SWIFT changes security mechanism for FileAct
In the SWIFT Network FileAct transfers are secured by a Secure Hash Algorithm (SHA), utilizing one of two standards:
- The older standard SHA-1 using 160 bits
- The newer standard SHA-2 using 256 bits (SHA-256).
The hash value is calculated when a file is sent and is included in the file header. The receiving site should always verify the hash value to ensure that the received file is valid and uncorrupted. The generation of the hash value is typically performed by the SWIFT Network Layer (SNL) while verification is the responsibility of the SWIFT interface application.
The default hash algorithm used to date by SWIFT is SHA-1. On December 12 2012 SWIFT confirmed that this setting will be changed on January 19 2013 to SHA-256. This change should not cause any issue for SWIFT customers using interfaces certified for SWIFTNet 7 as these must be able to handle both types of digest.

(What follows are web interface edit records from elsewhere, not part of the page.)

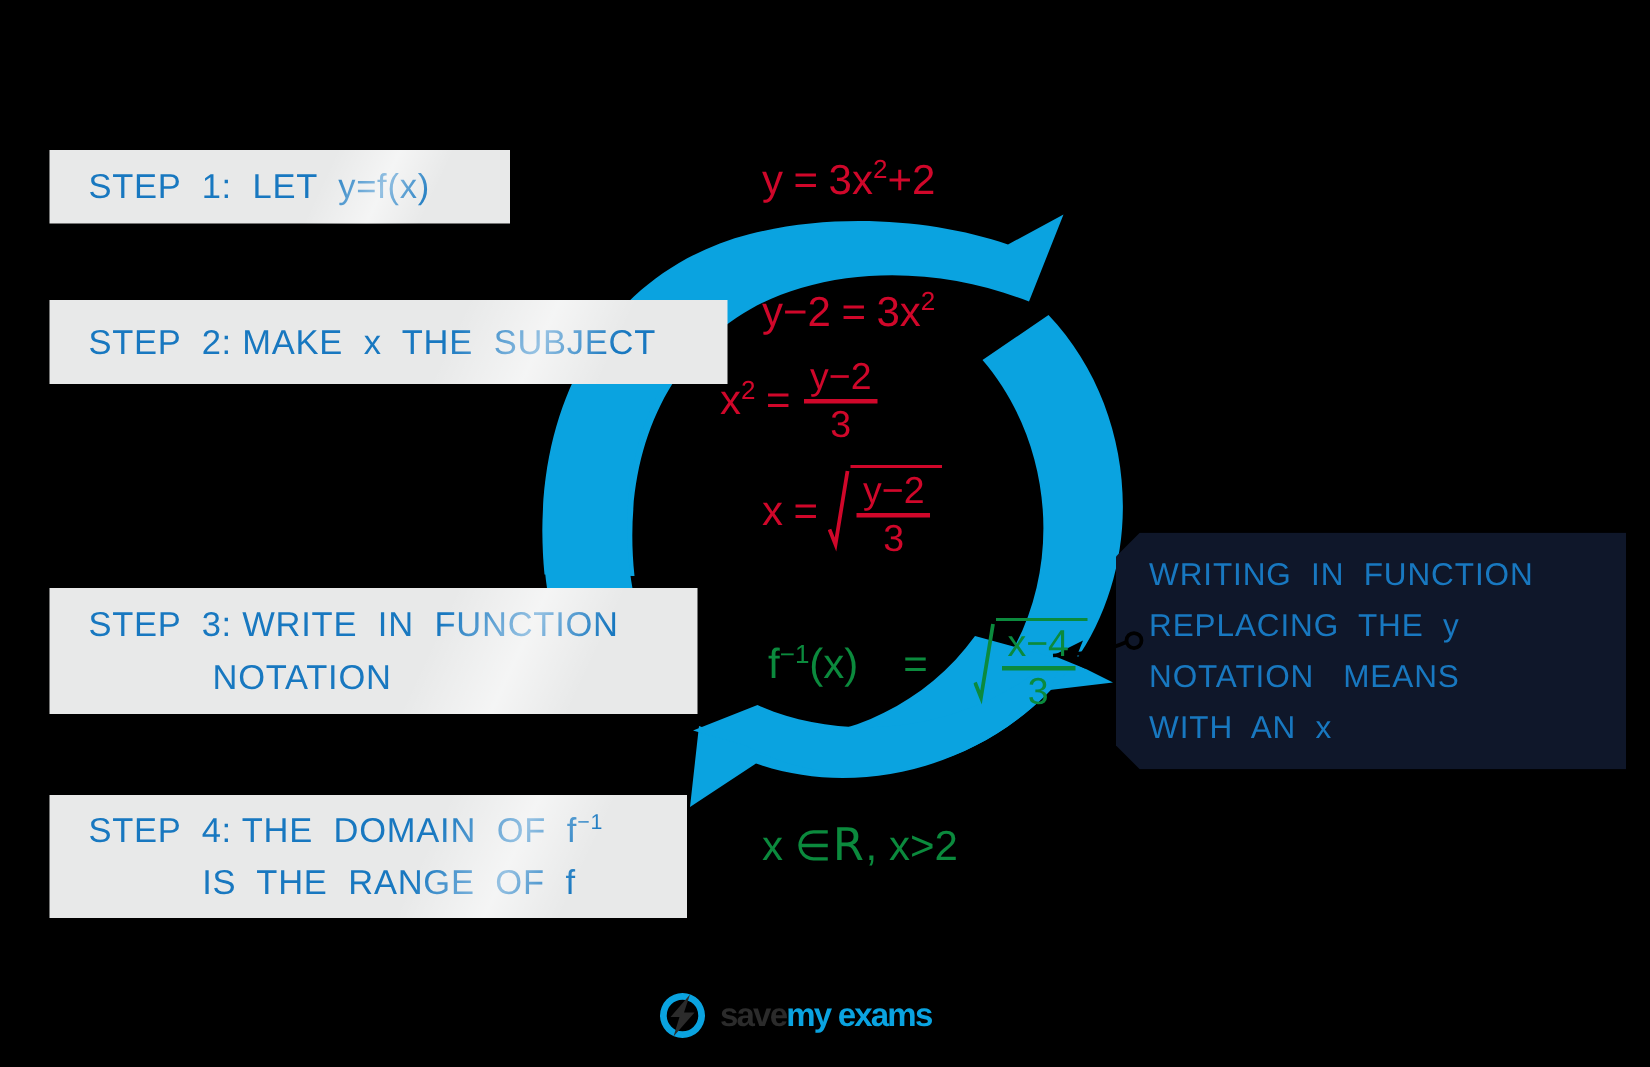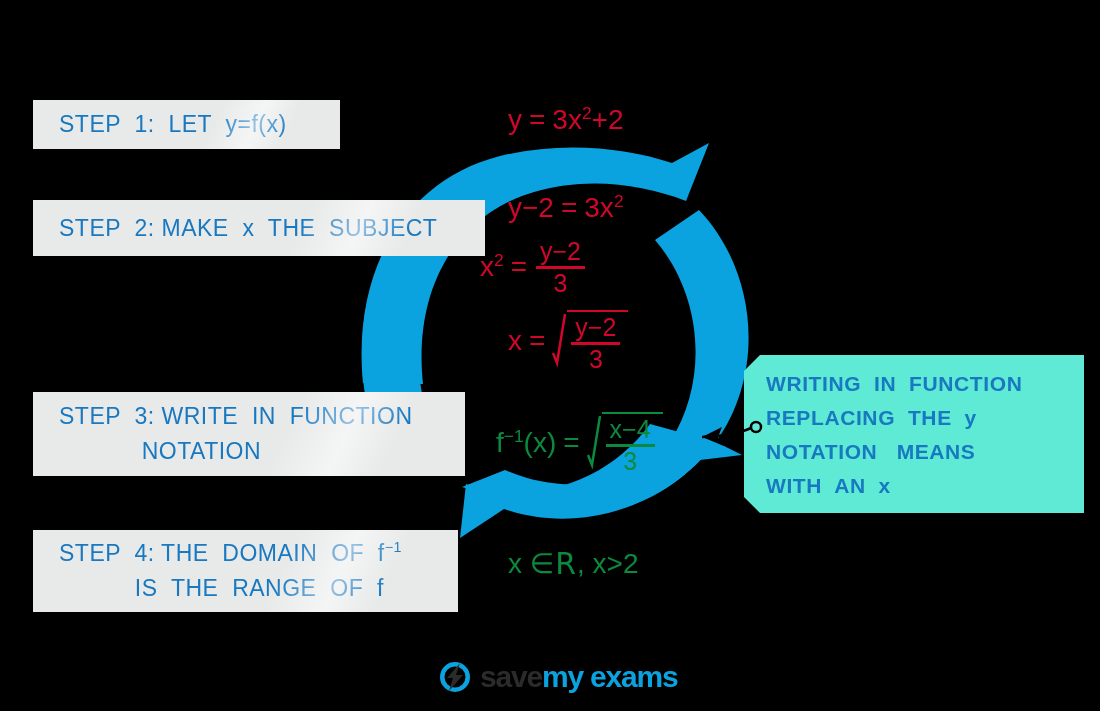"WRITING IN FUNCTION" #callout { background: #5eead4 -> #0f172a; font-weight: bold -> none }
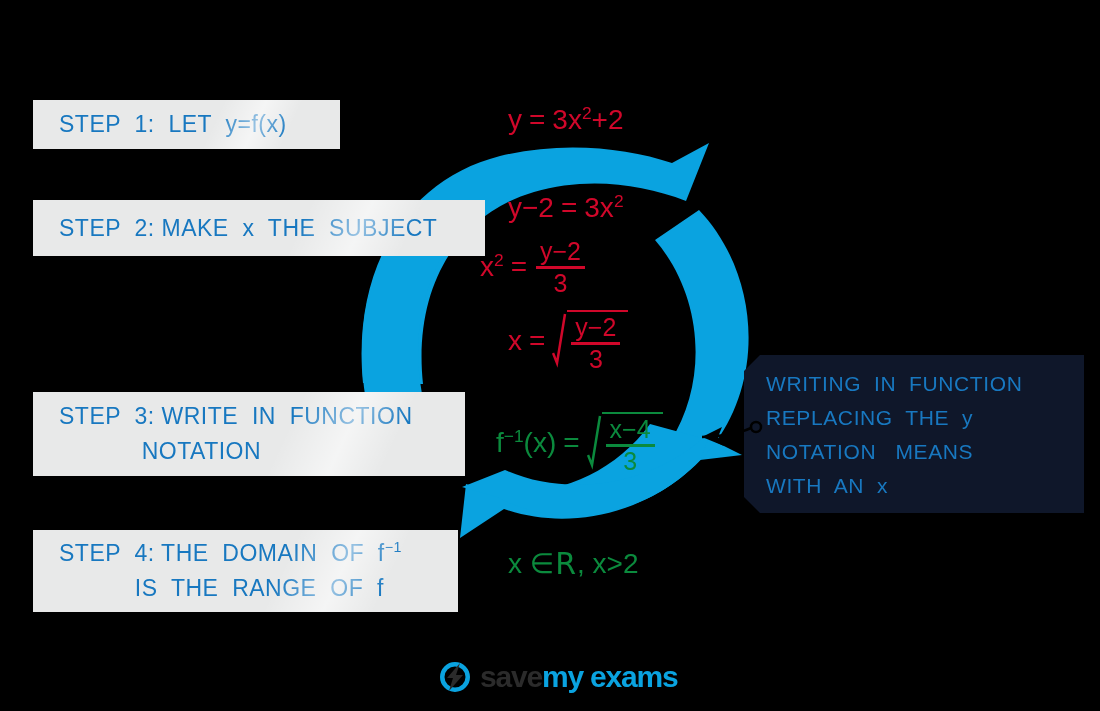"f−1(x)" #eq5 { gap: none -> 23px; left: 496px -> 512px }
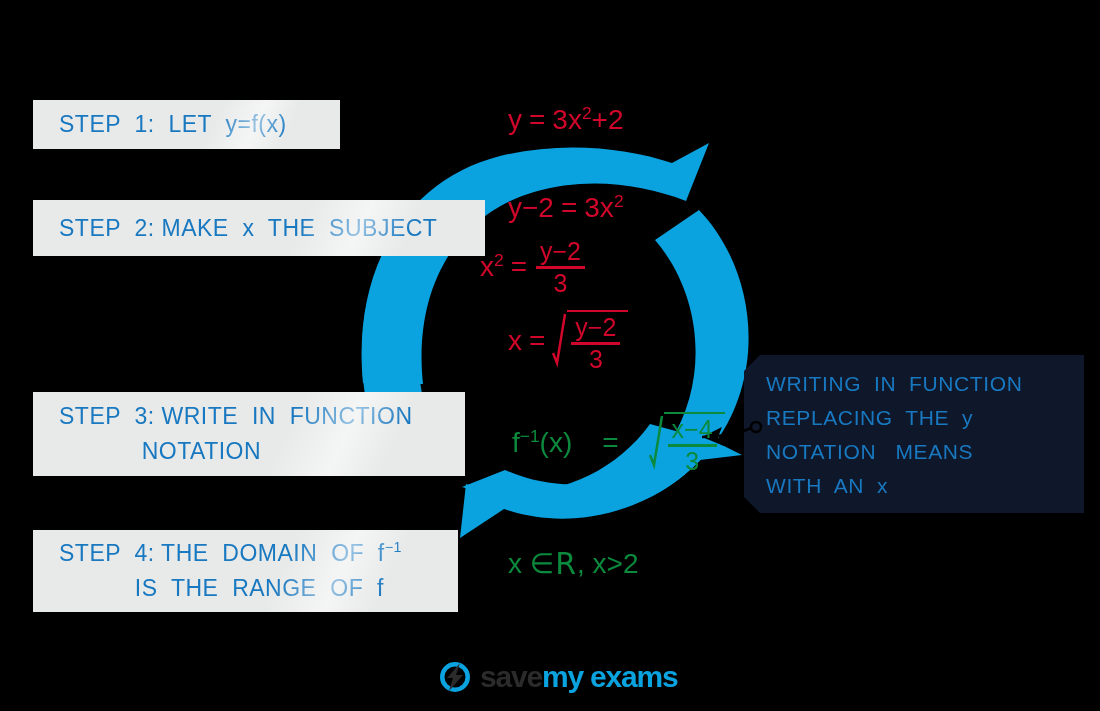"savemy exams" #logo .wordmark { font-size: 30px -> 22px }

However, there seem to be uncertified interface applications around which potentially may fail to process hash values conforming to the SHA-256 standard and as a result will not be able to use the FileAct service anymore. SWIFT advises: ” If you are not yet using a qualified interface then you should at least check that your application can also handle reception of a SHA-256 computed digest. We therefore strongly encourage usage of our test sparring partner facility on the production network.”
BOX for SWIFTNet is fully qualified for SWIFTNet 7 and can handle both types of digest. So for Intercope BOX customers the change in the SWIFT network will be transparent.